Pemkot Cirebon Targetkan Retribusi TPI Kejawanan Capai Rp 1,39 Miliar

JawaPos.com–Dinas Ketahanan Pangan Pertanian dan Perikanan (DKP3) Kota Cirebon menargetkan penerimaan retribusi jasa usaha dari Tempat Pelelangan Ikan (TPI) Kejawanan bisa mencapai Rp 1,39 miliar pada 2025.
Kepala DKP3 Kota Cirebon Elmi Masruroh mengatakan, hingga akhir Juli 2025 capaian retribusi telah menyentuh angka Rp 760 juta atau sekitar 54,33 persen dari target tersebut.
”Capaian kami sudah lebih dari separuh target, dan kami optimistis dapat merealisasikan target retribusi tersebut sampai akhir tahun ini,” kata Elmi Masruroh seperti dilansir dari Antara.
Dia mengatakan pada 2024, total penerimaan retribusi di TPI Kejawanan Cirebon mencapai Rp 1,18 miliar atau melampaui target Rp 1,14 miliar selama periode tersebut. Peningkatan penerimaan retribusi ini, tidak lepas dari membaiknya kepatuhan para pemilik kapal yang selama ini menjadi pengguna fasilitas TPI Kejawanan.
Menurut dia, para pemilik kapal sudah menunjukkan kedisiplinan dalam menyetorkan retribusi secara berkala dan tidak ada lagi tunggakan seperti tahun-tahun sebelumnya.
”Kami juga telah menggunakan aplikasi Sistem Informasi Retribusi Kota Cirebon untuk mendukung transparansi dan efektivitas penagihan,” ujar Elmi Masruroh.
Dia menuturkan melalui sistem tersebut, tagihan akan langsung muncul secara otomatis berdasar data kapal yang terdaftar dan aktif menggunakan fasilitas TPI.

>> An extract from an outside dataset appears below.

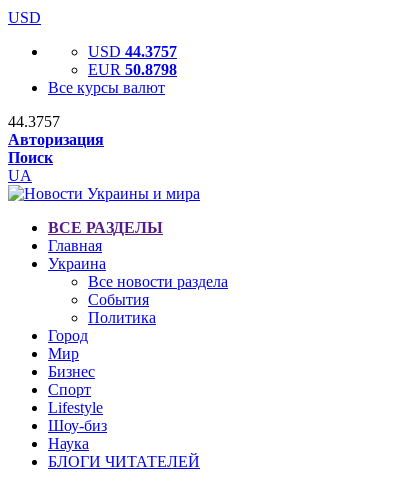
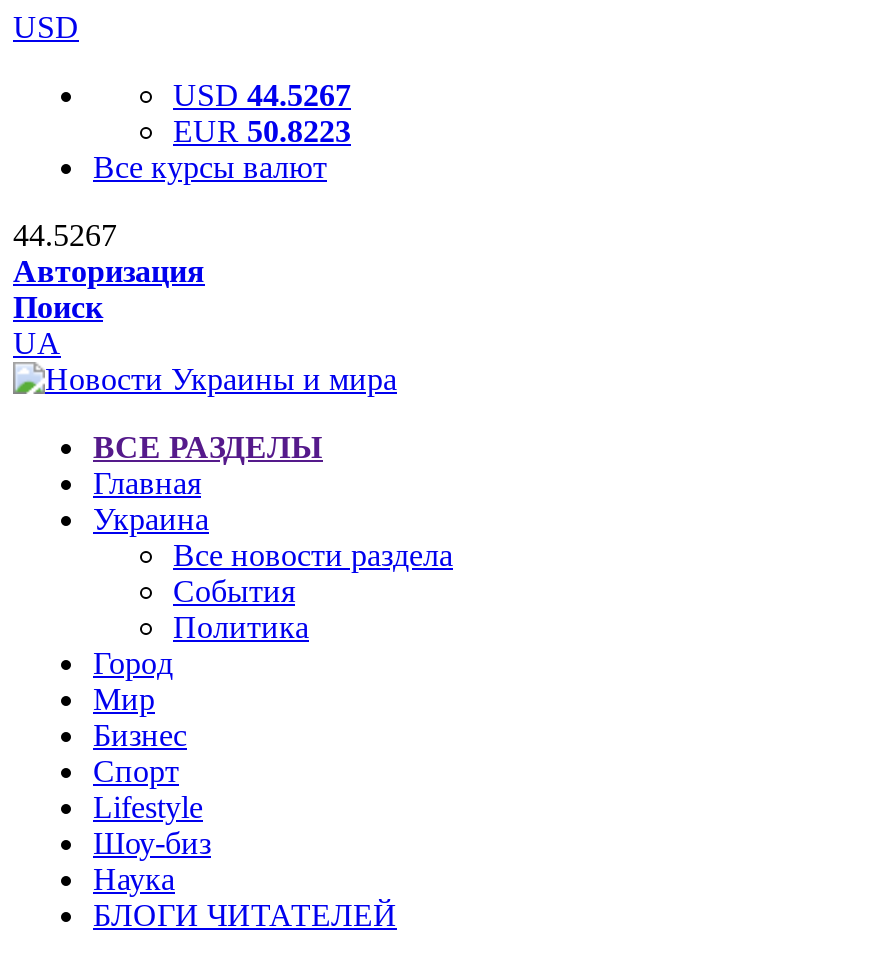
[88,43,177,60] USD 44.3757 -> [173,78,351,112] USD 44.5267
[88,61,177,78] EUR 50.8798 -> [173,114,351,148] EUR 50.8223
[8,113,60,130] 44.3757 -> [13,218,117,252] 44.5267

”Jadi sekarang tidak ada lagi proses manual. Tagihan dikirim melalui sistem dan pembayaran dilakukan lewat virtual account, langsung masuk ke kas daerah,” ujar Elmi Masruroh.
Elmi mengatakan saat ini tercatat ada sekitar 400 kapal yang rutin melakukan aktivitas di TPI Kejawanan, serta telah menunjukkan kerja sama yang baik dengan pemerintah daerah. Dalam berbagai kegiatan, para pemilik kapal turut berkontribusi, salah satunya melalui gerakan pangan bergizi untuk penanganan stunting.
”Setiap kali kami menggelar kegiatan Pojok Stunting, para pemilik kapal kerap menyumbangkan ikan untuk dibagikan kepada masyarakat,” ungkap Elmi Masruroh.
Dia menilai peningkatan kepercayaan antara dinas dan pemilik kapal juga mendorong kelancaran layanan lain. Seperti penerbitan rekomendasi BBM subsidi untuk kapal di bawah 30 gross tonnage (GT).
”Selama tidak ada tunggakan dan administrasinya lengkap, kami akan keluarkan rekomendasi sesuai hak mereka,” ucap Elmi Masruroh.